На хостел денег у меня не хватало, и я пошла ночевать на вокзал. У меня хватило бы на билет на электричку – до куда-нибудь, да что потом? Час оплаченного пребывания в тепле и на пороге раскрывшихся дверей на какой-нибудь неизвестной остановке прыжок в ужасное ничто. На дно ада. Смерть с тяжелейшим бременем как-то дальше жить. Джаханнам.
Тогда я уже готова была вернуться к отцу – пусть делает, что хочет, пусть убьёт или помилует, или продаст Абубакару, как девушку Дашу. Быть здесь, на такой беспощадной и бесчеловечной свободе, я больше не могла.
Я достала телефон, выключенный ещё с Москвы, и включила его. С минуту сыпались сообщения о пропущенных звонках. Подумав ещё немного, я всё-таки решилась и набрала отца.
– Ты где была, шайтанка? – грозно проревел голос, который мне не сразу удалось узнать. – Чтобы через час была в Отрадном, понятно тебе, эй?
– Дядя Сулейман? – узнала я. – А где мой отец?
– Отец не хочет с тобой говорить! Он и видеть тебя не хочет! Чтобы через час была…
Я скинула и снова выключила телефон. Прежнее чувство, с каким я уезжала из Москвы, ожило во мне и кипело. Сдохну здесь, убью себя, стану кем угодно, но не вернусь, не вернусь, не вернусь!..
Не помня себя от душившей меня злобы, я выбежала с Московского вокзала на площадь Восстания, а оттуда рванулась по Невскому к Аничкову мосту. Мне хотелось сию же минуту сброситься с него и разбиться об лёд.
Но пока я бежала, чувство угасало, словно бумажный костёр: огонь его, стремительно и жарко сожрав податливую бумагу, посверкал недолго на её почерневших останках и исчез в горячем запахе гари.
У моста, под памятником с лошадью, стоял молодой мужчина.
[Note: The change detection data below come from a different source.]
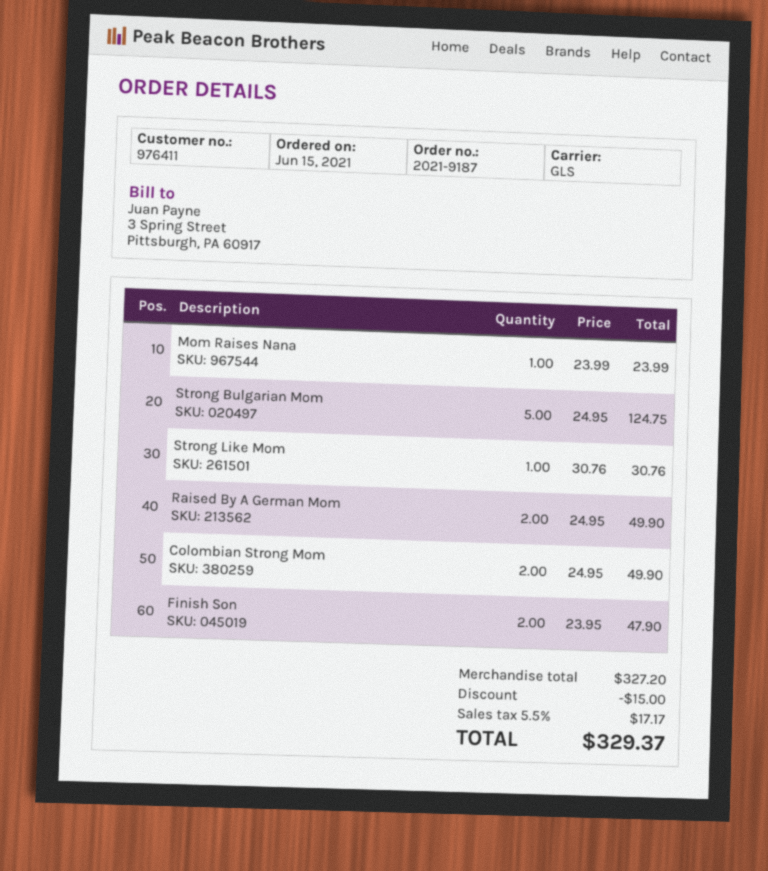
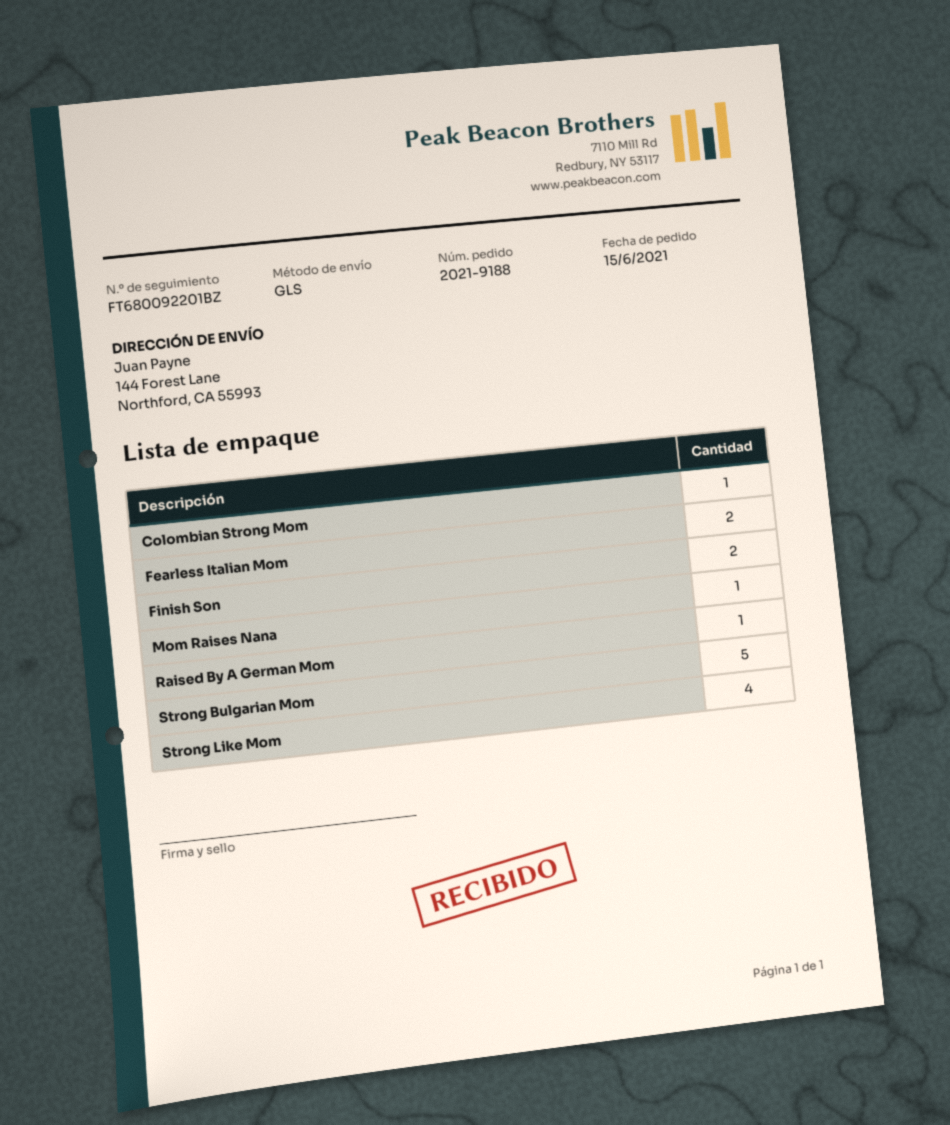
order number: 2021-9187 -> 2021-9188
Strong Like Mom: 1 -> 4
Raised By A German Mom: 2 -> 1
Colombian Strong Mom: 2 -> 1
Fearless Italian Mom: none -> 2

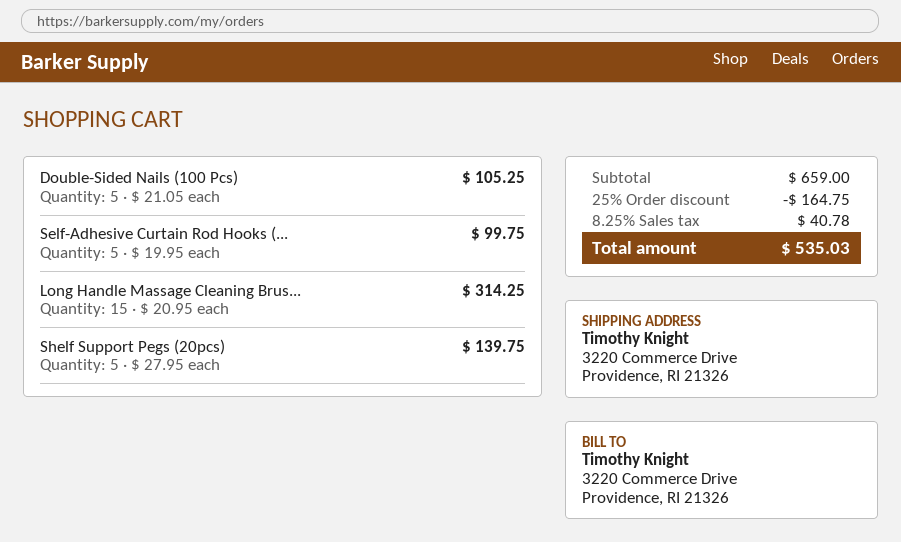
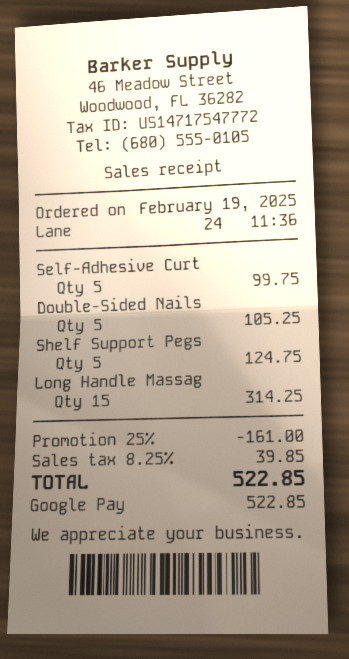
Shelf Support Pegs (20pcs): 5 for 139.75 -> 5 for 124.75
discount: 25% = 164.75 -> 25% = 161.00
tax: 8.25% = 40.78 -> 8.25% = 39.85
total: 535.03 -> 522.85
Он с нескрываемым мужским любопытством посмотрел на меня. Такой уверенно-наглый взгляд, будто пальцы, залезающие под одежду. Ах, да берите, люди, и рвите меня, разорвите меня на куски, как шакалы. Мне же нечего терять. Мне уже всё равно. Я – шайтанка, а для шайтанов нет закона.
Я подошла к тому мужчине и спросила его с вызовом:
– Хочешь секс?
Его лицо скривилось в ухмылке, и он молча отвернулся.